Oil prices tumbled to their lowest in over a year and the benchmark U.S. Treasury yield set a record low.
No country should make the “fatal mistake” of assuming it will be spared the coronavirus, the World Health Organization said, as governments from Iran to Australia shut schools, canceled big events and stocked up on medical supplies in a race to contain the rapid global spread.
On Wall Street, the S&P 500 posted its largest percentage drop since August 2011 as rising numbers of new infections outside China raised fears of a pandemic with unknown economic implications.
“The path of this scourge is unknown therefore you can’t know the economic impact. You can roll the dice but it’s a guess,” said Brian Battle, director of trading at Performance Trust Capital Partners in Chicago.
The Dow Jones Industrial Average fell 1,190.95 points, or 4.42%, to 25,766.64, the S&P 500 lost 137.63 points, or 4.42%, to 2,978.76 and the Nasdaq Composite dropped 414.30 points, or 4.61%, to 8,566.48.
The near 1,200 point drop for the Dow was its largest ever for a single session.
The pan-European STOXX 600 index lost 3.75%, for a more than 10% drop from its record closing high set last week.
MSCI’s gauge of stocks across the globe shed 3.32%. Emerging market stocks lost 1.21%. Japan’s Nikkei futures lost 4.34%.
(GRAPHIC: Daily market value loss – https://fingfx.thomsonreuters.com/gfx/buzzifr/15/7815/7815/Pasted%20Image.jpg)
The benchmark U.S. Treasury yield touched a record low below 1.25%.
U.S. 10-year notes last rose 11/32 in price to yield 1.2739%, from 1.31% late on Wednesday. The 30-year bond last rose 20/32 in price to yield 1.7714%, from 1.798%.
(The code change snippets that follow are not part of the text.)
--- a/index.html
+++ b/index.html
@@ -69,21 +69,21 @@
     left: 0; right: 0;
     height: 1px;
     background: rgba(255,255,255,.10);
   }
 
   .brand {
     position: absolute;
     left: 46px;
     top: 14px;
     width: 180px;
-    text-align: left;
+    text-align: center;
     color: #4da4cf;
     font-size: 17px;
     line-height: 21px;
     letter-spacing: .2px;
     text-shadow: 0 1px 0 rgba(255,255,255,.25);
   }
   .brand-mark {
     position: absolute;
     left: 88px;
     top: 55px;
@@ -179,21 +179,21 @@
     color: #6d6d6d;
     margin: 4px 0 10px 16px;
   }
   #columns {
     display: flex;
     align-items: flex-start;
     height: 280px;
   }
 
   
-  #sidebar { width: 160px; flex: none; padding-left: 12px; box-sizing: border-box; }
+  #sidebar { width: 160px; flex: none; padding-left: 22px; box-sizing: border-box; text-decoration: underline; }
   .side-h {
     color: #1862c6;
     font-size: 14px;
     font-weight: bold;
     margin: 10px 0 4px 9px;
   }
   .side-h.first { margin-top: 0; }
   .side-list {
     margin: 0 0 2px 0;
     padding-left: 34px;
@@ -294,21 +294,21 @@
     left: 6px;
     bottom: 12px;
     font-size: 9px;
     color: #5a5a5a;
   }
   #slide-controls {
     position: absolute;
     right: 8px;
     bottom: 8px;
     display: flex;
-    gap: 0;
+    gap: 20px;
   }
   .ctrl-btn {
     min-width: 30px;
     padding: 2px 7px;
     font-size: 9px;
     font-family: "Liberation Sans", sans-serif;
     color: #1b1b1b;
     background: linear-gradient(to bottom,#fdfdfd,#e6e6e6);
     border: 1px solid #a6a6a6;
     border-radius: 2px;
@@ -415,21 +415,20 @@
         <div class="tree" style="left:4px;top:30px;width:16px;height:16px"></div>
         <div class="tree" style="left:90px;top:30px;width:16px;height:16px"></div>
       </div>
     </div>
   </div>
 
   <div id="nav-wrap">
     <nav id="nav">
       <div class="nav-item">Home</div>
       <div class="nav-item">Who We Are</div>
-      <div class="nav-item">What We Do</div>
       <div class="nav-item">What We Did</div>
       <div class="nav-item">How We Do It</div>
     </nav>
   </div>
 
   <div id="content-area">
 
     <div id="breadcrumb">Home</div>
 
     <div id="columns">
The dollar fell as investors bet that the Fed would cut interest rates to offset the impact of the spreading coronavirus. With U.S. rates relatively high, and the scope for them to fall much wider, investors are selling the greenback.
“Rate cut expectations have gained momentum and U.S. rate expectations are falling a lot more than they are in the euro zone,” said Thu Lan Nguyen, an analyst at Commerzbank.
The dollar index fell 0.685%, the most in over a year, with the euro up 1.06% to $1.0997. Sterling was last trading at $1.2888, down 0.12% on the day.
The Japanese yen strengthened 0.66% versus the greenback at 109.70 per dollar.
Gold ended little changed after hitting a fresh 7-year high earlier.
Oil prices plunged on fears of a pandemic that could slow the global economy and dent demand for crude.
U.S. crude fell 5.03% to $46.28 per barrel and Brent was last at $51.36, down 3.87% on the day.